* _To do_
The expected output is every entry, copied exactly.
* * * * *
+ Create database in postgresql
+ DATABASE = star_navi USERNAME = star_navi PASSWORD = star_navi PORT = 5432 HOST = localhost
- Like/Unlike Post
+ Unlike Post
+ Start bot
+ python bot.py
* * * * *
* _Your solution_
+ Create database in postgresql
+ DATABASE = star_navi USERNAME = star_navi PASSWORD = star_navi PORT = 5432 HOST = localhost
- Like/Unlike Post
+ Unlike Post
+ Start bot
+ python bot.py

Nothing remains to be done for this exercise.